Se Dio fosse Pavloviano, avremmo tutti le idee più chiare: fai il bravo-biscotto, fai il cattivo-scossa.

E invece no: nessuna buona azione resta impunita.
Gandhi è stato preso in pieno da tre colpi di pistola, Berlusconi è stato appena scalfito dalla statuetta del Duomo e ne ha approfittato per darsi un'altra tiratina.

Mi spiegano però che non si deve giudicare l'operato divino dal punto di vista umano. Un po' come quando mamma e papà ti dicono che capirai quando sarai più grande, solo che con Dio capirai quando sarai più morto. 

Ecco uno dei rari casi in cui preferisco restare nell'ignoranza.

Poi c'è anche la teoria che il male, in ogni sua forma, viene dal Demonio o dall'uomo. Ed ecco un'altra versione che mi fa incazzare.  Vi sembra forse giusto che l'umanità debba pagare per questioni politiche ultraterrene? Noi mica andiamo su a pestare l'Arcangelo Gabriele perchè tifiamo per Belzebù! E poi scusa, moglie e buoi dei paesi tuoi: che le creature divine non ci coinvolgano nelle loro politiche interne, che qui sulla Terra c'abbiamo Berlusconi vs Monti vs Bersani e già facciamo fatica a seguire le loro di alleanze e ripensamenti.
E se il male venisse dall'uomo? Dico, staremo mica qui davvero a menarla ancora con la faccenda della mela? Cazzo, regaliamoGli la Val di Non e facciamola finita con sta storia che va avanti da millenni!

Consideratemi poco evoluta, consideratemi blasfema, consideratemi come preferite, ma io non ci sto.

A continuare a porgere l'altra guancia finisce che ti gonfiano la faccia e basta.

Che poi quelli che ti dicono di avere fede e pazienza, son quelli che stan meglio di tutti. 
Il più delle volte, alla prima che capita, ecco che pure loro si fan venire dei dubbi.

"Dio, perchè mi hai abbandonato?"
No, bello, Dio non ti ha abbandonato: è che prima non si era accorto di te e mo' che ti ha visto son cazzi.

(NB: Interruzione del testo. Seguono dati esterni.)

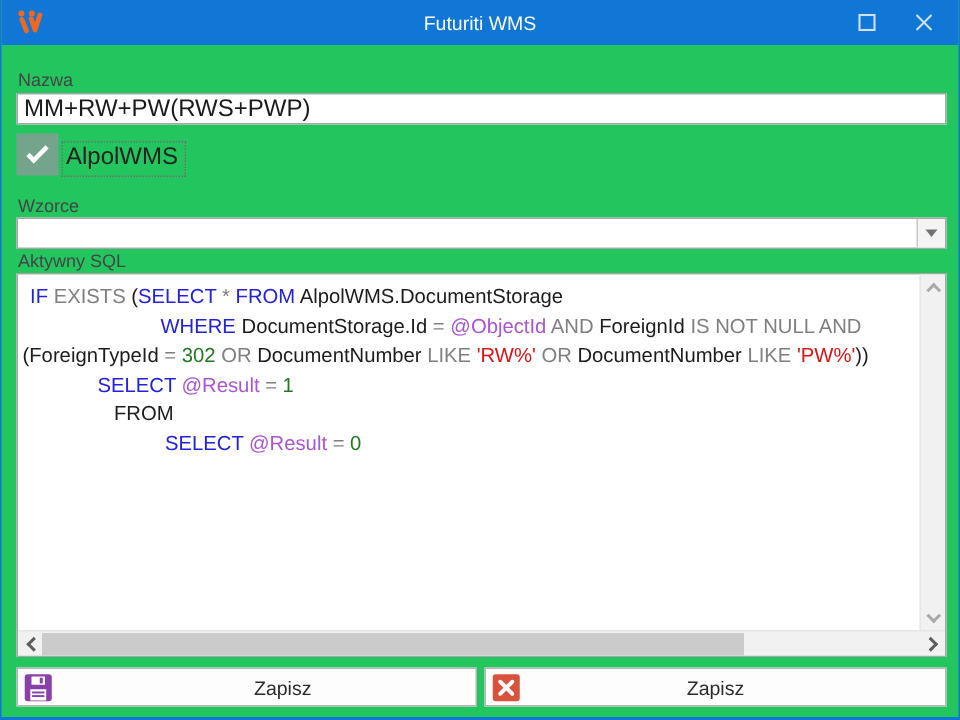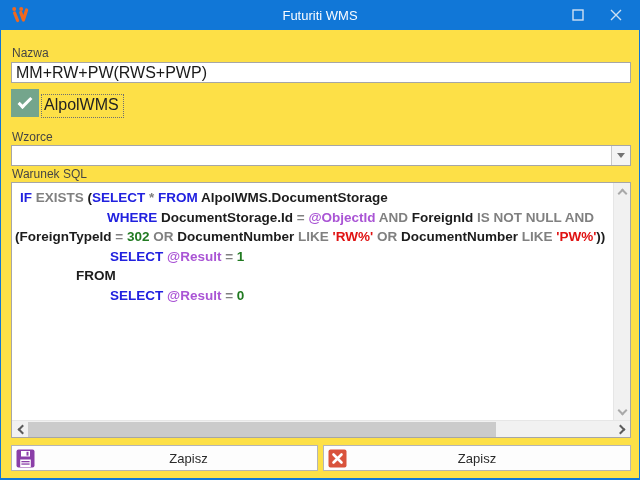"Futuriti WMS" .window { background: #fde047 -> #22c55e }
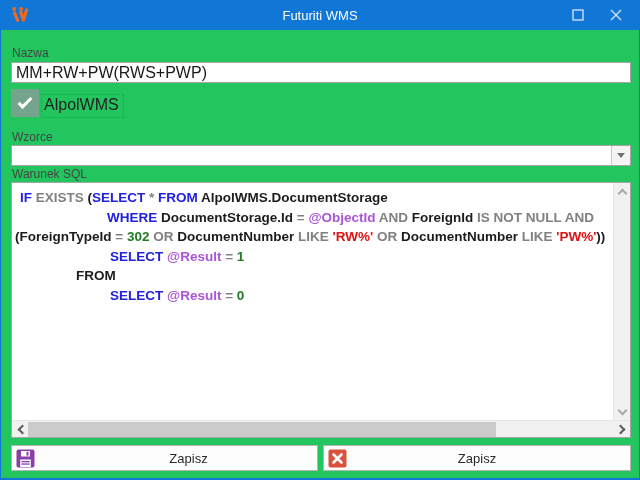"Warunek SQL" div.lbl { text: Warunek -> Aktywny }
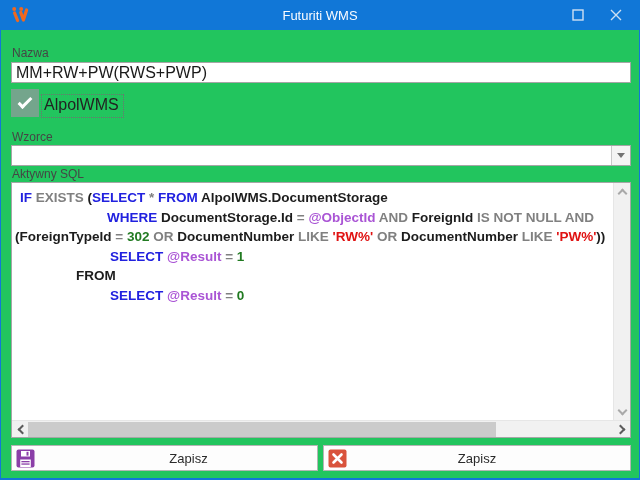"IF EXISTS (SELECT * FROM" .sql-area { font-weight: bold -> none }
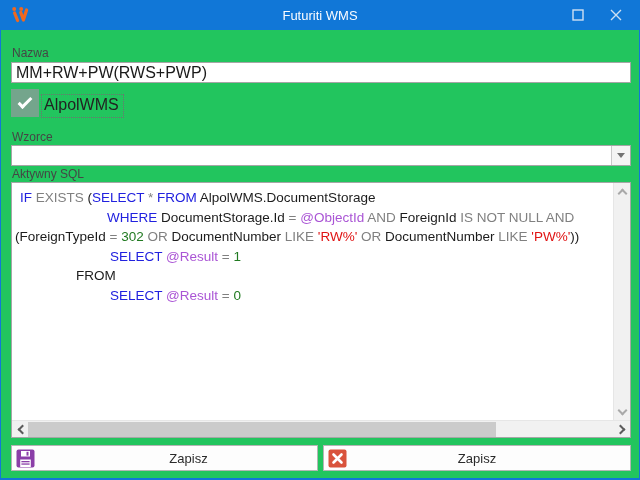"SELECT @Result = 1" div.sql-line { margin-left: 96px -> 51px }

Quanto alla mia famiglia, ce ne sono capitate abbastanza da fugare qualsiasi tipo di dubbio: Dio non esiste. Credetemi: infondo è meglio così.
Jhon Allen Paulos ha scritto un libro, in cui ritiene di dimostrare l'esistenza di Dio tramite la matematica. Ora forse alcuni scienziati avranno dei ripensamenti... non ci si può più fidare di nessuno a quanto pare.  Per quel che mi concerne, ciò dimostra esclusivamente due cose:
1) che, come ho sempre pensato, la matematica è un opinione;
2) che gli scienziati dovrebbero essere pagati per curare malattie e inventare cose utili, non per cazzeggiare.

Dio non è morto: non è mai esistito.
 
Esistiamo solo noi, con le nostre paure, le nostre sofferenze e la nostra impotenza di fronte alle cose peggiori. 
Esistiamo solo noi, a volte disperati, che alziamo gli occhi al cielo, chi per pregare, chi per maledire.
E infondo lo sappiamo che non c'è nessuno all'ascolto, ma quando non c'è nulla che tu possa fare, un amico o un nemico immaginario, sono tutto ciò che hai.

Detto ciò, non son mica qui a convertire i fedeli.

Semplicemente mi son stufata di parlare col mio Peggior Nemico Immaginario e volevo dirlo a qualcuno di vero.